There is some evidence that calcium channel blockers like nifedipine and verapamil are effective in treating some of the symptoms that remain after the initial sickness passes, such as poor circulation and shooting pains through the chest. These symptoms are due to vasoconstriction caused by maitotoxin and/or palytoxin. Ciguatoxin lowers the threshold for opening voltage-gated sodium channels in synapses of the nervous system. Opening a sodium channel causes depolarization, which could sequentially cause paralysis, vasoconstriction, and changing the senses of hot and cold.
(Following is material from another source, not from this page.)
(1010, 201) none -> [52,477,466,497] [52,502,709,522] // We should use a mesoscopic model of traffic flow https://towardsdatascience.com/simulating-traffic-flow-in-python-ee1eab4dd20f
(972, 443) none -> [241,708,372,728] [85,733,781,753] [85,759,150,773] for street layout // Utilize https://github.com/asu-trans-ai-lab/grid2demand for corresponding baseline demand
Some medications such as amitriptyline may reduce some symptoms, such as fatigue and paresthesia, although benefit does not occur in every case.

===Mannitol===
Mannitol was once used for poisoning after one study reported symptom reversal. Follow-up studies in animals and case reports in humans also found benefit from mannitol. However, a randomized, double-blind clinical trial found no difference between mannitol and normal saline. Despite this its use may still be considered.

==Epidemiology==
The current estimated global incidence annually is 20,000 to 50,000 people, though a large number of cases are believed to go unreported.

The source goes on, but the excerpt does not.